Exercise prompt:
Would you please copy each line of the listing that mentions "height"?
Provided material below:
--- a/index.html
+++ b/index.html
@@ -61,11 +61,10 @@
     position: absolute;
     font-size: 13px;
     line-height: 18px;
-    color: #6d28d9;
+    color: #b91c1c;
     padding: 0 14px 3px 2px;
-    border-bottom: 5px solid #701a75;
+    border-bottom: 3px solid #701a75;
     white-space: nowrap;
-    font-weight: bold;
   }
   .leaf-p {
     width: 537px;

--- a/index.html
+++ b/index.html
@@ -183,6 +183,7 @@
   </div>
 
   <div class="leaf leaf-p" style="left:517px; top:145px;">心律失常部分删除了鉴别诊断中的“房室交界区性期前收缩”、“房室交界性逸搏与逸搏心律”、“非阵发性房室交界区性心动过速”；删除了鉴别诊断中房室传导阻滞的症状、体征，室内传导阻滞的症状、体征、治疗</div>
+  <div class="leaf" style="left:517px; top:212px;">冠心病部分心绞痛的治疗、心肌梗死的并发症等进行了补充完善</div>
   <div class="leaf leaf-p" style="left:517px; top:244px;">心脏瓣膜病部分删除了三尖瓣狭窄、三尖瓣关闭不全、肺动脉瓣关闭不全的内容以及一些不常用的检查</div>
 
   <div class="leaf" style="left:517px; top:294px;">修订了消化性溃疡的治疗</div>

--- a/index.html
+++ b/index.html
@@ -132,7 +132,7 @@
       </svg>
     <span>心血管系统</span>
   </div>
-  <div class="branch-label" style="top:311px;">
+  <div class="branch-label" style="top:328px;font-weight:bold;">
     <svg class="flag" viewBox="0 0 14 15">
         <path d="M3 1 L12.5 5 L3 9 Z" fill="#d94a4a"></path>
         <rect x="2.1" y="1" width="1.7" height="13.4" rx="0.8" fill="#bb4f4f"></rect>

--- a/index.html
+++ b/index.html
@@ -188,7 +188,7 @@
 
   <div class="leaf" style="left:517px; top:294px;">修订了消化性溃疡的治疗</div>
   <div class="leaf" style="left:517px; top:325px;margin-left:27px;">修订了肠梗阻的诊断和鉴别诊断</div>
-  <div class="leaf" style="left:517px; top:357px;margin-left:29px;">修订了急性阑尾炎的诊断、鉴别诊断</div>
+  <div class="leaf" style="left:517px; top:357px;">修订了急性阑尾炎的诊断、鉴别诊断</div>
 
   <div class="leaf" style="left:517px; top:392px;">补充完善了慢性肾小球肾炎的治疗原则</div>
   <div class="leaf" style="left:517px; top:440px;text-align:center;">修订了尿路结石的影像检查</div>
End of Provided material.
Provided material below:
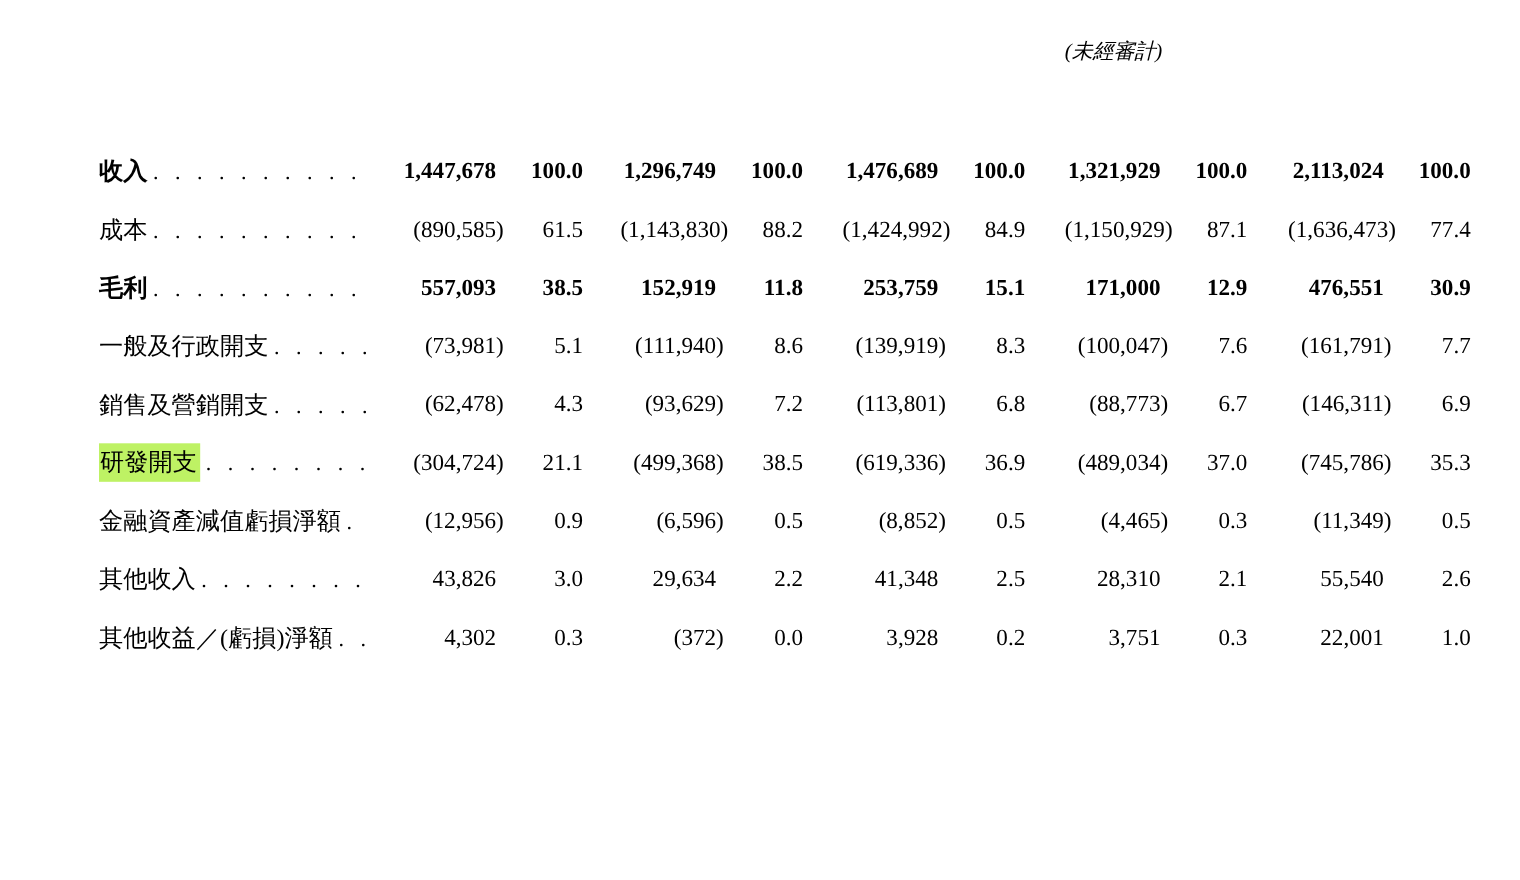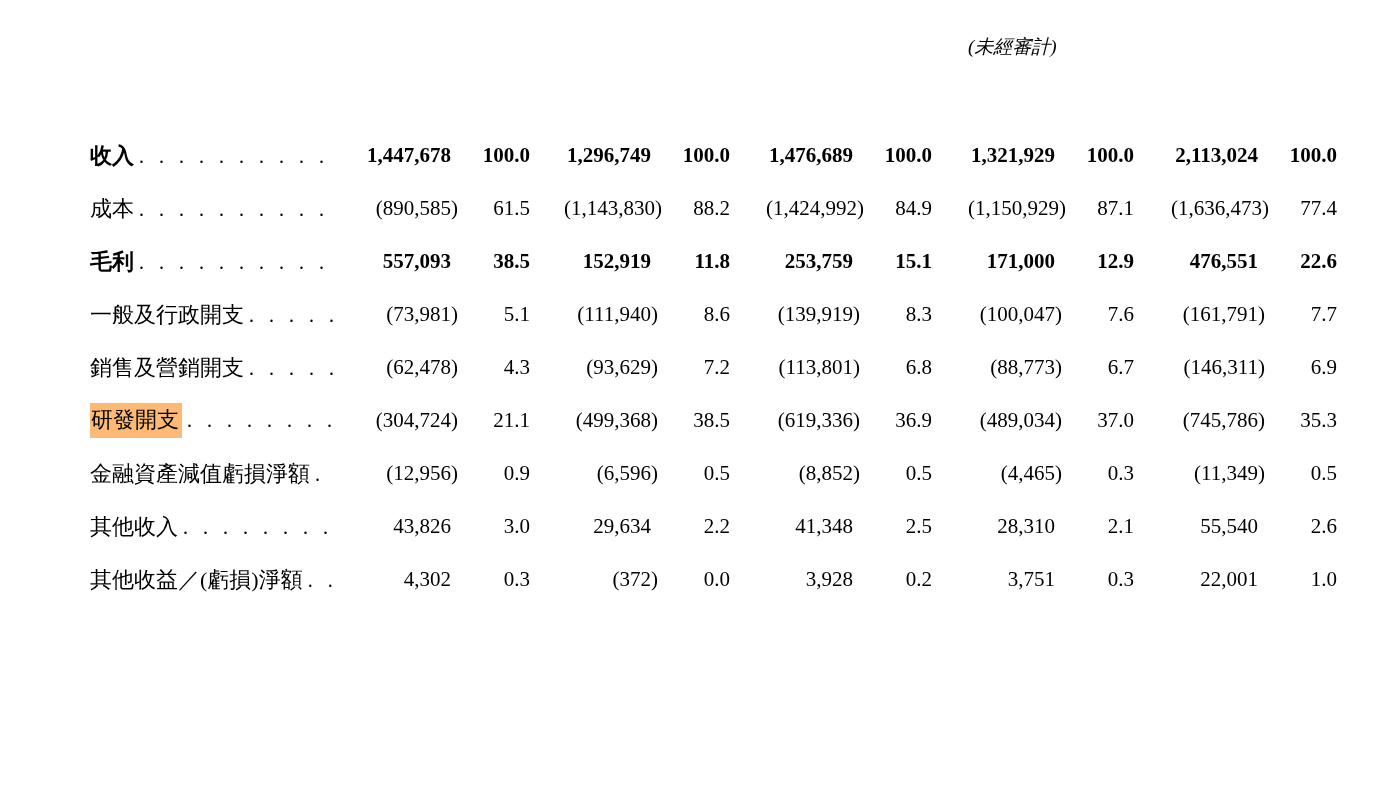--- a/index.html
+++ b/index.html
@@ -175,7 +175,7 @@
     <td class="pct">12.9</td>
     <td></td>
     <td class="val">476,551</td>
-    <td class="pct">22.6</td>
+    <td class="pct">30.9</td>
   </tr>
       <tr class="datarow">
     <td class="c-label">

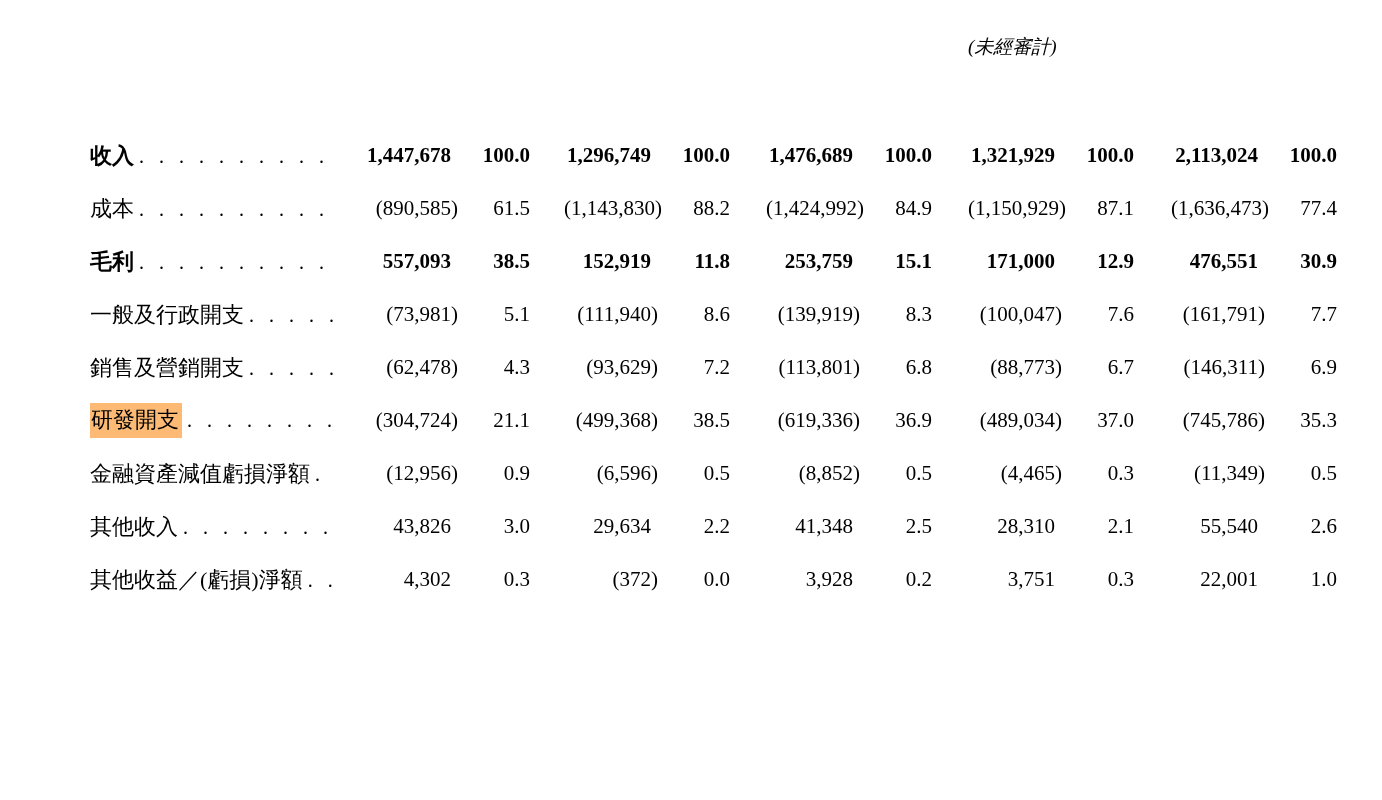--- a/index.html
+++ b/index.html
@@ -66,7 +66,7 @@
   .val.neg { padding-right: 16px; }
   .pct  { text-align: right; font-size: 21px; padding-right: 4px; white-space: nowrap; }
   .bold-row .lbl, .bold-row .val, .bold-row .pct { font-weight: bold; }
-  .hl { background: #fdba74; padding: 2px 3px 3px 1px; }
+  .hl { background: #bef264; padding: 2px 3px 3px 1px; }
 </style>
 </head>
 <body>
End of Provided material.
Response area:
     line-height: 18px;
         <rect x="2.1" y="1" width="1.7" height="13.4" rx="0.8" fill="#bb4f4f"></rect>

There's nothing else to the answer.